Affordable start-stop systems for ultra-compact cars
Jul 2, 2010
Continental helps to realize automatic start-stop systems in ultra-compact cars from 2010 on.
Regensburg/Shanghai. With affordable components for start-stop systems Continental makes savings possible even in ultra-compact cars. Cars in the lower price segment are in particularly great demand in booming developing countries such as India or China. Here, the particular challenge is to achieve quick and efficient reductions in consumption and therefore also pollution emissions. It is Continental's strategy to play an important role in shaping these global megatrends of environmental and low-cost vehicles. Consequently, the Interior division of Continental has developed a new control unit for this purpose. The control unit makes it possible for vehicle manufacturers to offer even models in the ultra-compact category with an automatic start-stop system within very short development time. When the vehicle is at a standstill, for example in a traffic jam or at traffic lights, the engine is automatically switched off and then restarted within a few fractions of a second when the driver wants to move off again. As a result, Continental expects everyday fuel consumption in major cities to be reduced by as much as 15 percent.
Continental electronics for low cost start-stop systems help to reduce emissions of ultra-compact cars in booming megacities.
The components for start-stop systems for vehicles in the lower price segment represents Continental's response to the efforts being made in many developing countries to combine mass mobility with the most frugal possible use of natural resources. It is not for nothing that new pollution emissions limits are being discussed in many of these countries. For example, India is currently considering whether to launch a special vehicle registration as a means of promoting sales of particularly low-consumption cars from 2011 onwards.
The heart of the components from Continental is the new engine start-stop (ESS) control unit which groups together all the relevant functions. It is based on the Basic Function Controller presented in May 2008, and makes it possible to switch off the engine automatically even in cars that do not have elaborate engine control units or data networks. To do this, all that is needed is the start-stop control unit itself, an intelligent battery sensor (IBS) as well as a signal from the clutch and gearbox to ensure that the engine is only switched off when idling and is restarted in just a few fractions of a second when the clutch pedal is pressed. For vehicles with convenience electronics that draw power, Continental also offers a DC/DC converter in order to balancing voltage dips from occurring when the engine is started: infotainment systems such as the radio, satellite navigation or instrumentation can therefore continue to operate without disruptions.
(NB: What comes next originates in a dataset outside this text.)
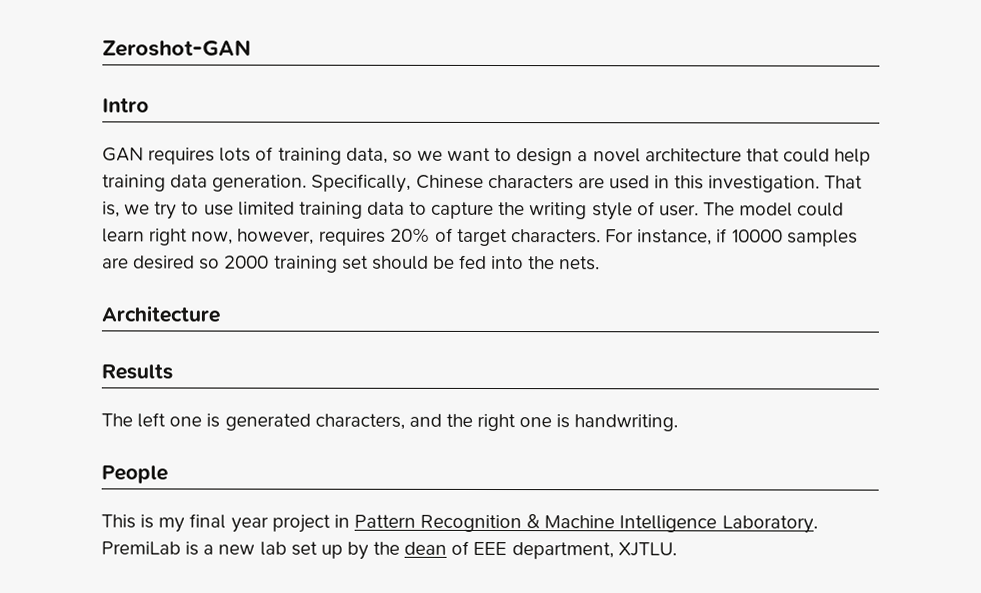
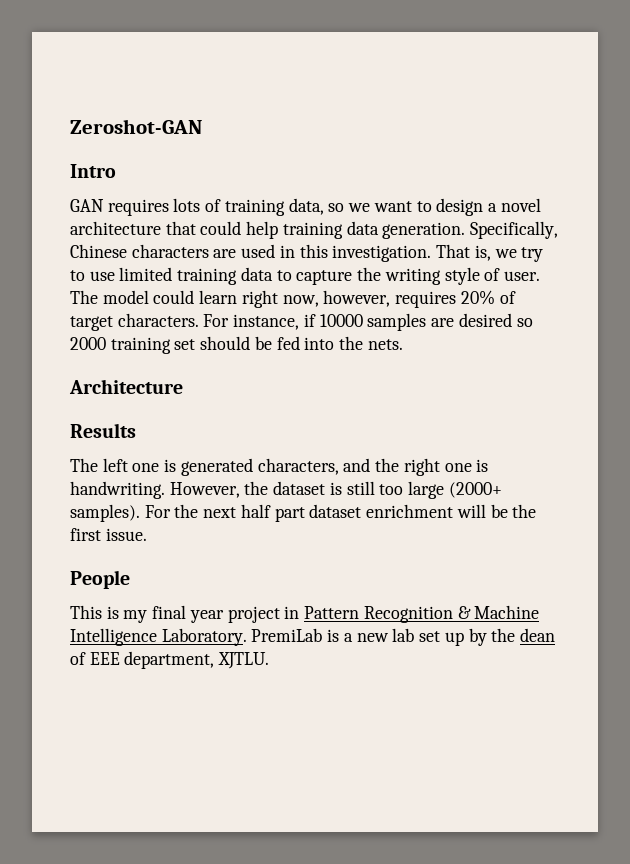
(679, 423) none -> [169,481,502,499] [70,504,537,522] [70,528,147,541] However, the dataset is still too large (2000+ samples). For the next half part dataset enrichment will be the first issue.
Basis for the startstop systems especially designed for ultracompact cars is the Continental Basic Function Controller (BFC).
One particular advantage of the Continental solution is its short development time. All relevant functions are combined in a single control unit, so there is no need to modify the engine ECU or gearbox ECU. This reduces complexity and makes it possible to start series production sooner. The new control unit is going to enter series production in 2010 at its first Asian vehicle manufacturer. As well as the speed and flexibility of adaptation, Continental can provide the expertise for corresponding display systems, because of its position as a leading company in automotive instrumentation. Practical experience has shown that start-stop systems can achieve their full savings potential especially when the driver is informed quickly and clearly about the operating phases that are involved.
Together with the Basic Function Controller and Advanced Function Controller, the Compact Function Controller covers all the requirements of modern car architectures in the body area.
Despite the fact that the new ESS control unit can be adapted to different vehicle models at short notice, and has been designed above all for use in cars in the lower price segments, the driver will not notice any difference between it and comparable systems in higher category models: the levels of comfort, functional reliability and the potential for fuel savings are identical. Therefore, the engine start-stop control unit from Continental is not just for developing countries. After all, the new system from Continental can also be quickly and cost-effectively integrated into compact cars or low-cost, large volume models from vehicle manufacturers in Europe and the USA.
An automatic start-stop system offers vast savings potential. Using it, average consumption reductions of up to 10 percent have been measured in the various standard and test cycles used in Europe, the USA, China or India. Significantly greater consumption benefits can be achieved in everyday driving. After all, traffic jams and delays are part and parcel of urban life in continuously growing megacities such as Delhi, Shanghai or São Paulo.